» **DIRECTIONS FOR THIS TASK**
Exactly the lines starting at the line containing "width: 320px ->" and ending at the line containing "background: #86efac ->" are to be written out from the listing below, both included.

» **SUPPLIED RECORDS**

-- -- --

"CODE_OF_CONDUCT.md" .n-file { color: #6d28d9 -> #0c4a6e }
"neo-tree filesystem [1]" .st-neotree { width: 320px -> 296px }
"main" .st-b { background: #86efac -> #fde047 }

-- -- --

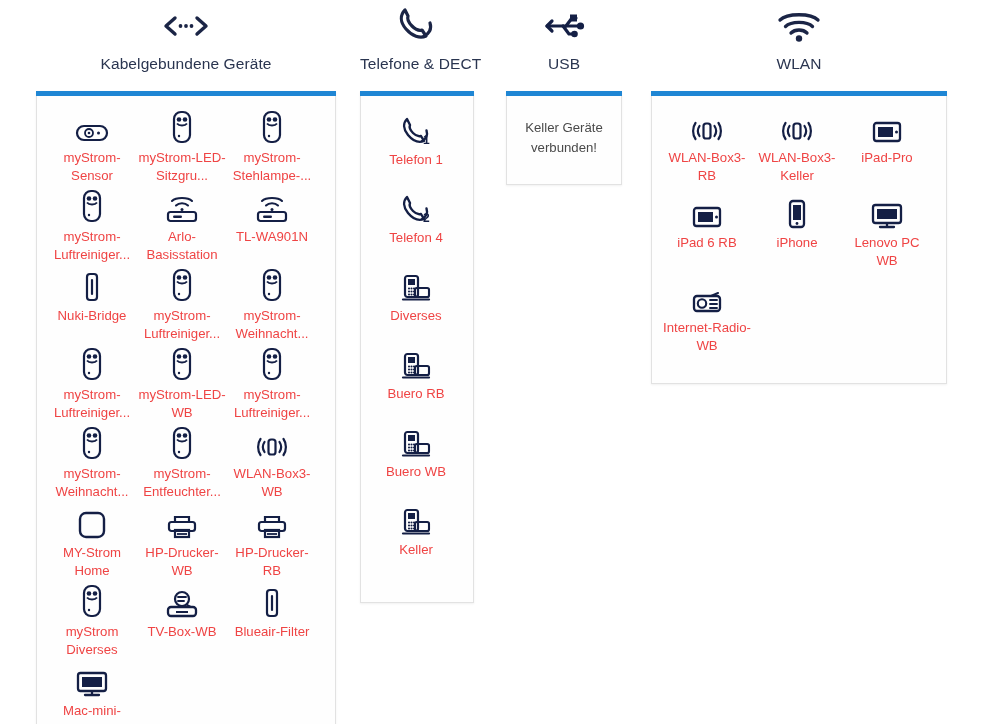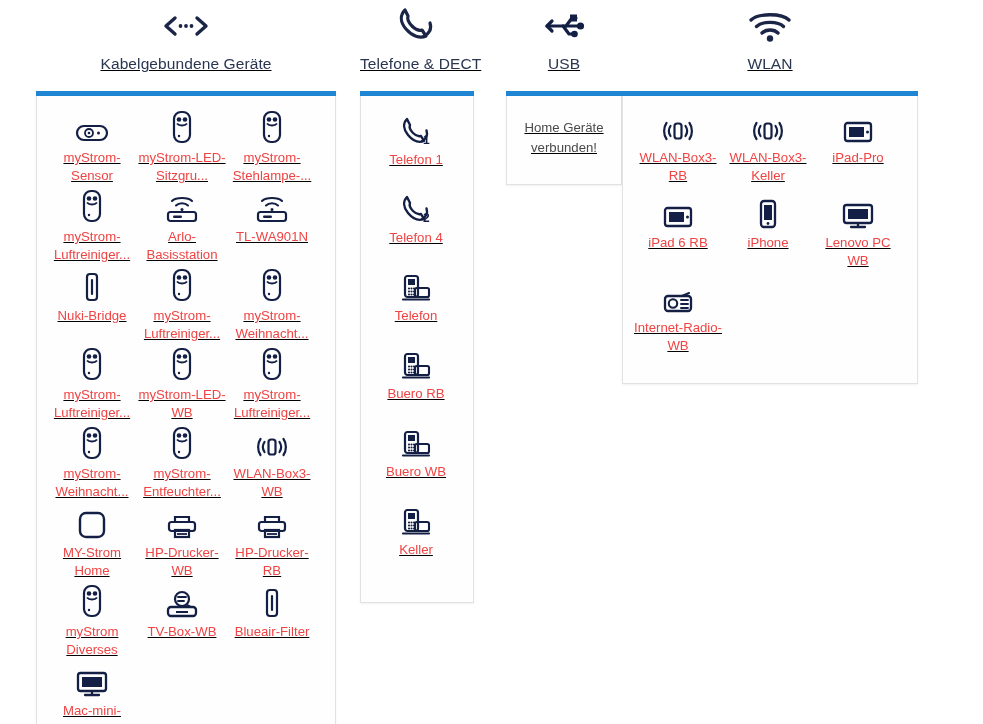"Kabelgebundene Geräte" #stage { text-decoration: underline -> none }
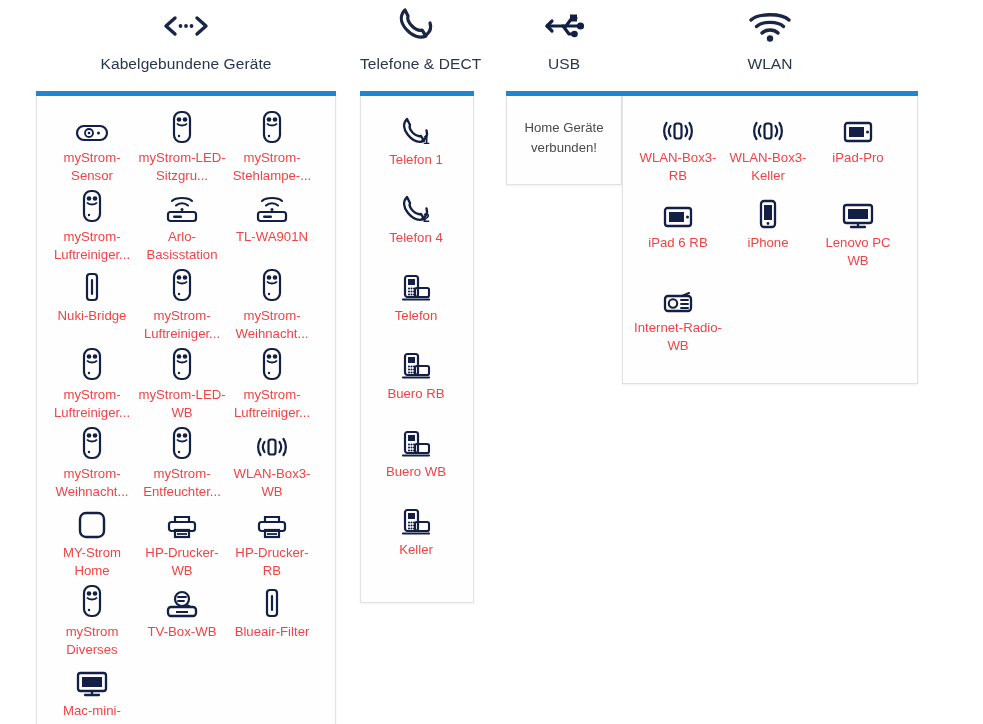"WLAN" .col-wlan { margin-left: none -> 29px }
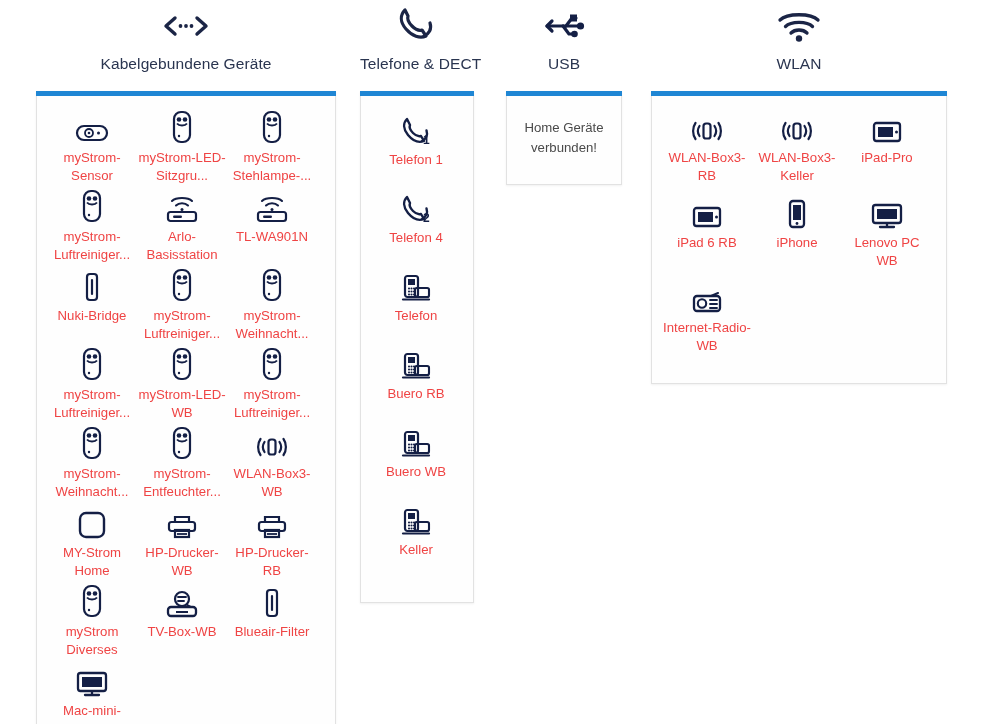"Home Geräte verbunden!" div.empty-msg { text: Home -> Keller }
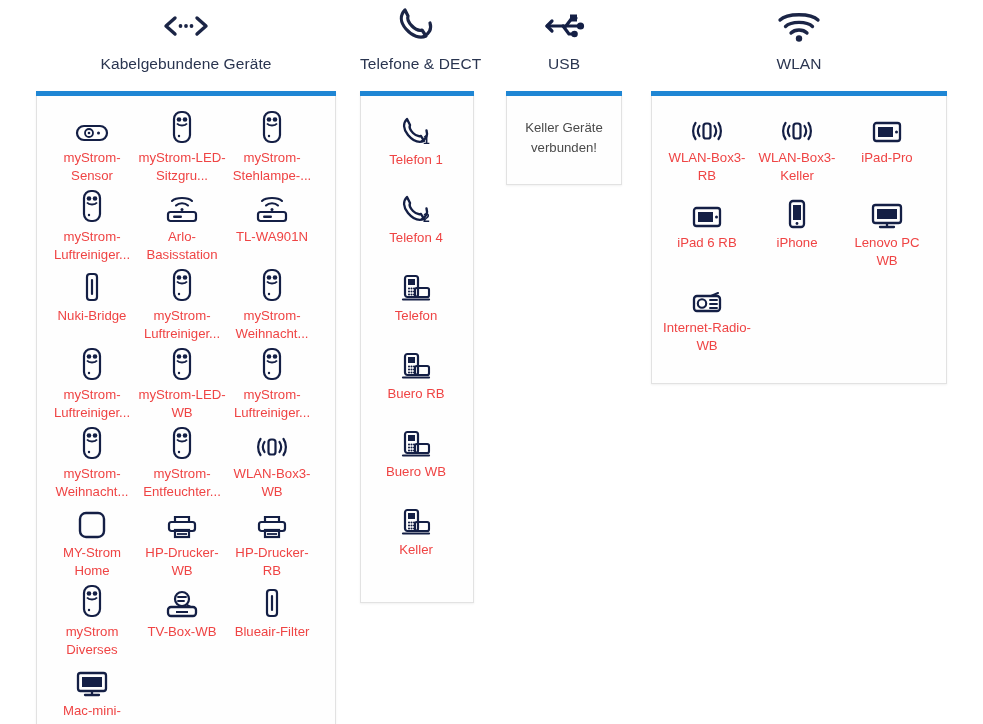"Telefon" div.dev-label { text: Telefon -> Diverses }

-- -- --

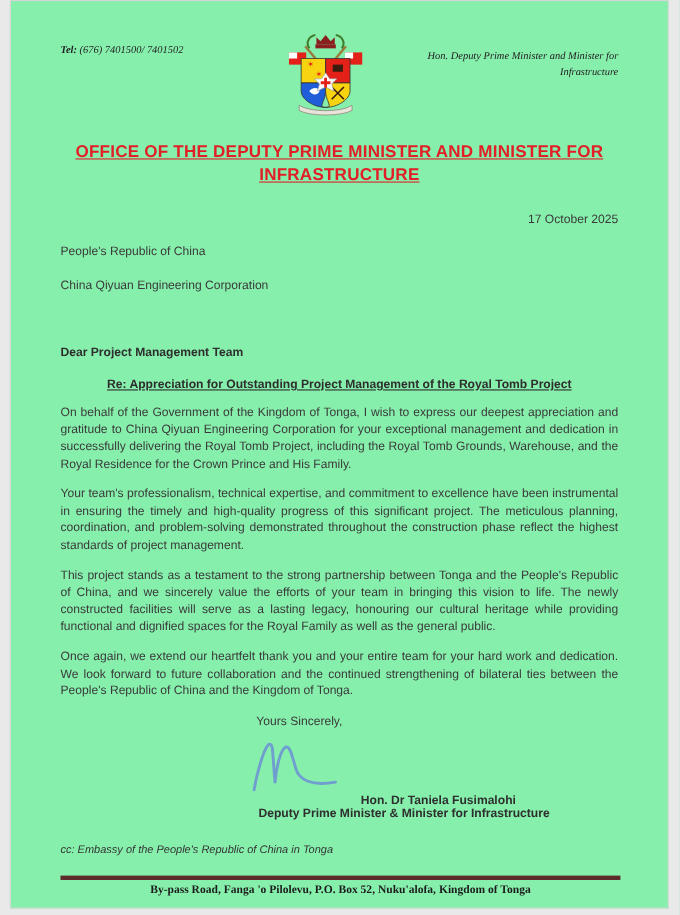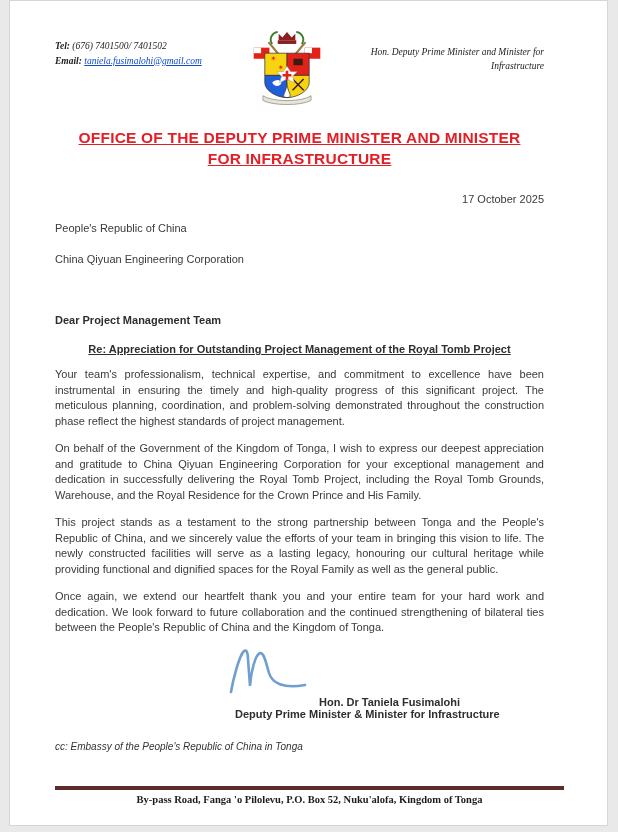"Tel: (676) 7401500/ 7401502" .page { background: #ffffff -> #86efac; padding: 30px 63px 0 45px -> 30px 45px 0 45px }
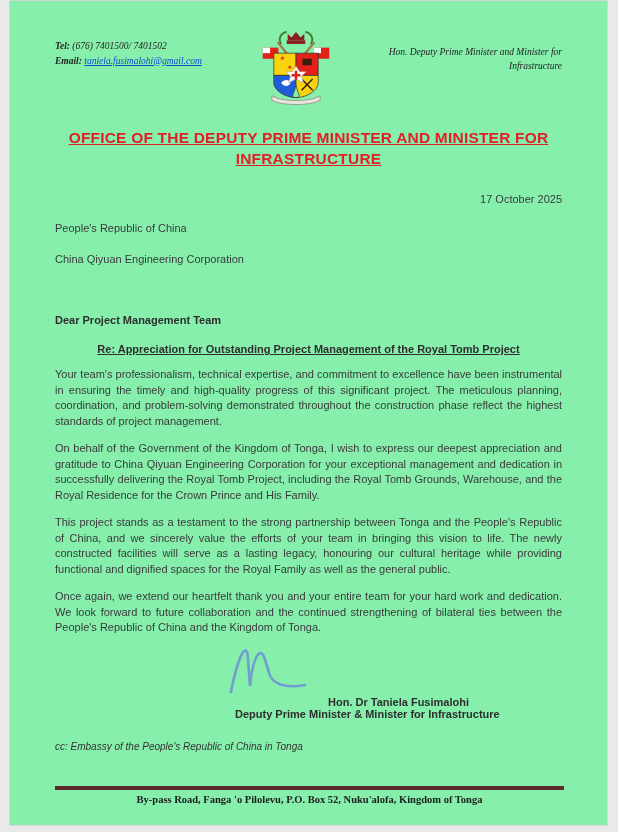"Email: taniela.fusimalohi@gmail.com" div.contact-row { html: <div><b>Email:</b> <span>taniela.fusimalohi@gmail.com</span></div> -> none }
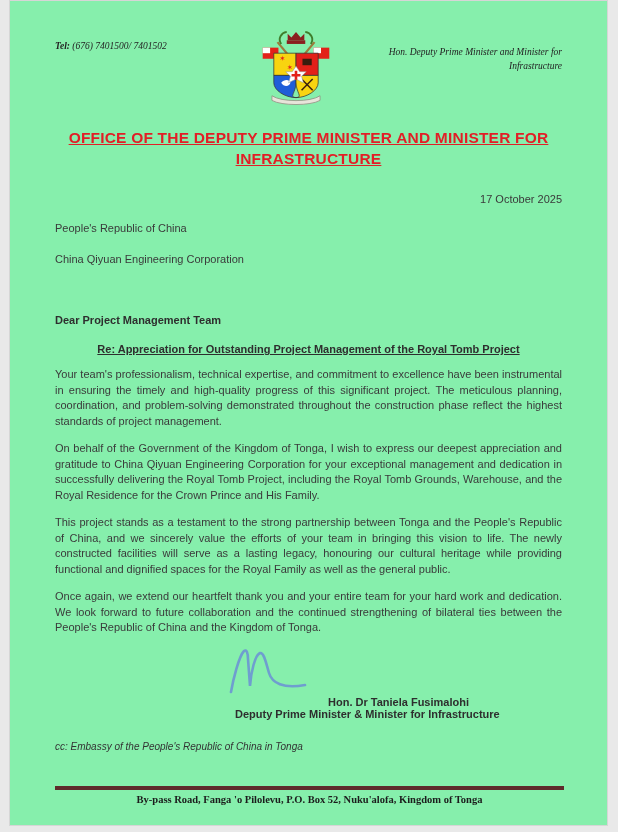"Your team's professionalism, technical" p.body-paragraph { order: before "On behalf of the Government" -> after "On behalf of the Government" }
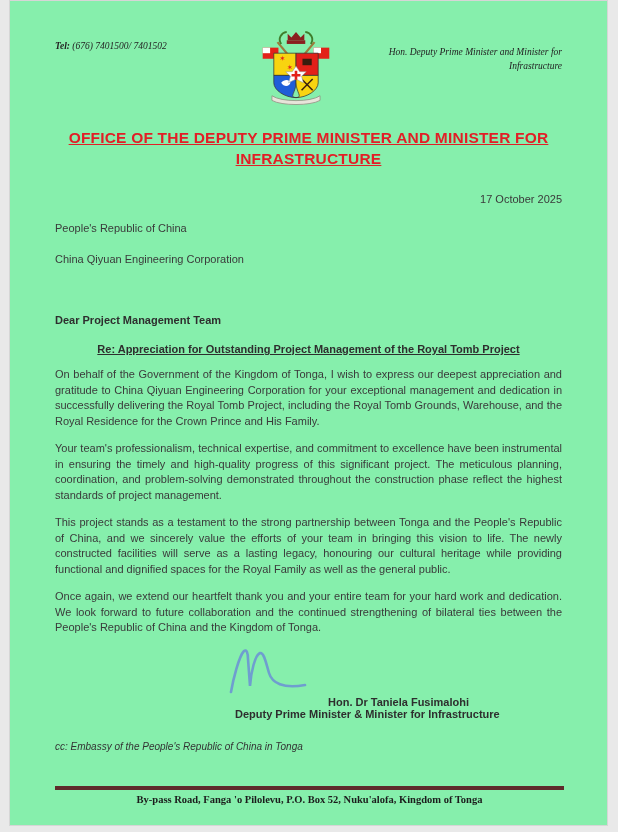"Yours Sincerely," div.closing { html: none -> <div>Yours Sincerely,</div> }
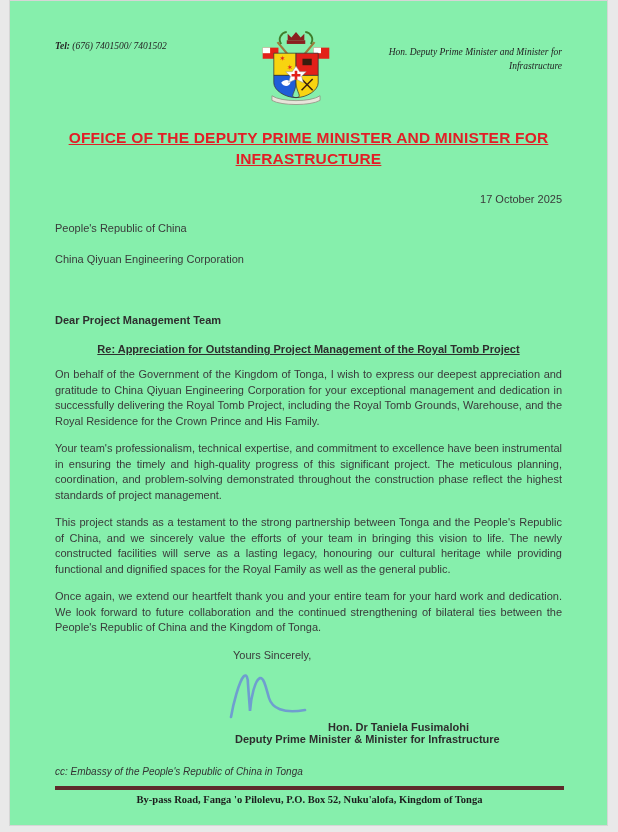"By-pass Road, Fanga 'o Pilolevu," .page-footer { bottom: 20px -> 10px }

-- -- --

» **WRITTEN SOLUTION**
"neo-tree filesystem [1]" .st-neotree { width: 320px -> 296px }
"main" .st-b { background: #86efac -> #fde047 }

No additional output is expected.